Despite the key role that money plays in American politics, almost no one actually donates to a political campaign. According to the campaign finance watchdog OpenSecrets, just 0.68% of American adults donated more than $200 throughout the 2016 campaign cycle.
Watching House of Cards is certainly more fun than funding the real House of Cards, but the lack of engagement from voters in the money side of campaigns has serious, deleterious effects. As The New York Times pointed out, just 158 families donated roughly half of the early dollars in the 2016 election, giving this remarkably small sliver of the American people extraordinary influence over the course of policies that affect all of us.

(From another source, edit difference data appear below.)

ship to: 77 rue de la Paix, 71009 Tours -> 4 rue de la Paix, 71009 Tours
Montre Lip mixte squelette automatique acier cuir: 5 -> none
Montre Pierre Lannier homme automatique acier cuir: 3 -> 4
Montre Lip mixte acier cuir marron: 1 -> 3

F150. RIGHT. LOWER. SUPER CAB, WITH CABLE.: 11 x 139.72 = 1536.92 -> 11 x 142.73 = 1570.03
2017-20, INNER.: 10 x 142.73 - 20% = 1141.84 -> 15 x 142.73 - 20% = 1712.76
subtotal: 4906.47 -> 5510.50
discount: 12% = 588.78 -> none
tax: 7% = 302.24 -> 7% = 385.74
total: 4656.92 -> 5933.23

Unsurprisingly, the report cards for political institutions remain near their historical nadirs in the United States. Gallup polls show that just 15% of Americans approve of the work that Congress is doing, and cynicism increasingly runs rampant about the government’s ability to improve the quality of life for citizens.

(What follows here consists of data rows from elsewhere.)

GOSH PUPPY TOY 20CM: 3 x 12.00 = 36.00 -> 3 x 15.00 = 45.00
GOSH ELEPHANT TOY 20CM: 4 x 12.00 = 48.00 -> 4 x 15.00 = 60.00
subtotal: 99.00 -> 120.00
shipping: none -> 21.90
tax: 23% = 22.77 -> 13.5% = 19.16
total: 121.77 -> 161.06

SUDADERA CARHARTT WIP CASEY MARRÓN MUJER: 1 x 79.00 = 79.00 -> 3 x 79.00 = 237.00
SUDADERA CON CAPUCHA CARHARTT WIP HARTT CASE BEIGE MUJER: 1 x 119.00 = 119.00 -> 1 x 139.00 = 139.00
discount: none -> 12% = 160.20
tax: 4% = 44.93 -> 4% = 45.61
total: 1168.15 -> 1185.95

At their heart, political campaigns are no different than any other organization: they need to raise revenues and then spend it to meet their objectives. Organizations are responsive to who pays them, and therefore, the only way to connect politics back to the everyday lives of people is to connect more pocketbooks of voters directly into the revenue model of DC.
Lawrence Lessig, in his book Republic, Lost, believed such a system would likely tamp down the passions that exist in the present system. He wrote, “Yet in a system that was exclusively a small-donor system, candidates could not afford to fund their campaigns from the extremes only. Instead, with, for example, a voucher system, they would need to reach a much wider range of citizens. That breadth would preclude extremism. Like a mandatory voting system, a small-donor-funding regime would put constant pressure on representatives to hew to the mainstream.”
Small donations have become popular on both the left and the right. Bernie Sanders raised tens of millions of dollars from donors giving less than $200, and Donald Trump has effectively leveraged his various platforms to drive Republicans to the highest small donor numbers in the party’s history.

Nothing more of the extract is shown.